Now that we have a function to compute the squarefeet given the price from our simple regression model let's see how big we might expect a house that costs $800,000 to be.

In [83]:
my_house_price = 800000
estimated_squarefeet = inverse_regression_predictions(my_house_price, sqft_intercept, sqft_slope)
print "The estimated squarefeet for a house worth $%.2f is %d" % (my_house_price, estimated_squarefeet)

The estimated squarefeet for a house worth $800000.00 is 3004


# New Model: estimate prices from bedrooms

We have made one model for predicting house prices using squarefeet, but there are many other features in the sales SFrame. 
Use your simple linear regression function to estimate the regression parameters from predicting Prices based on number of bedrooms. Use the training data!

In [90]:
input_feature = train_data['bathrooms']
output = train_data['price']

mean_of_x_y = (input_feature * output).mean()
mean_of_x_square = (input_feature ** 2).mean()
mean_of_y = output.mean()
mean_of_x = input_feature.mean()
N = len(input_feature)

numerator_slope = mean_of_x_y - (mean_of_x * mean_of_y)
denominator_slope = mean_of_x_square - (mean_of_x * mean_of_x)
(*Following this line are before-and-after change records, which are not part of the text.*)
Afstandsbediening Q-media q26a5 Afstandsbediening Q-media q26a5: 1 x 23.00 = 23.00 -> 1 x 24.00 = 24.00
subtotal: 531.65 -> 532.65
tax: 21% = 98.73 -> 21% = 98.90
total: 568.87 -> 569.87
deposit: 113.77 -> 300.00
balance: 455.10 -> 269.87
intercept, slope = simple_linear_regression(input_feature, output)
predicted_output = get_regression_predictions(input_feature, intercept, slope)
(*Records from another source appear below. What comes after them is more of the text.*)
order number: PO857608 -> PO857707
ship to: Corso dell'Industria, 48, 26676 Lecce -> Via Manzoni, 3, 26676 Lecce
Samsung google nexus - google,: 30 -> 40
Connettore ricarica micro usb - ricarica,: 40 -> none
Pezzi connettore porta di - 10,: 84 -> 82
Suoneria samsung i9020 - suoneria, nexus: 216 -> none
# Testing our Linear Regression Algorithm

Now we have two models for predicting the price of a house. How do we know which one is better? Calculating the RSS on the TEST data. Computing the RSS from predicting prices using bedrooms and from predicting prices using squarefeet.

In [91]:
# Compute RSS when using bedrooms on TEST data:
get_residual_sum_of_squares(input_feature, output, intercept, slope)

1725065031365053.0

In [89]:
# Compute RSS when using squarefeet on TEST data:
get_residual_sum_of_squares(input_feature, output, intercept, slope)

1201918356321967.2

# Good Luck !!!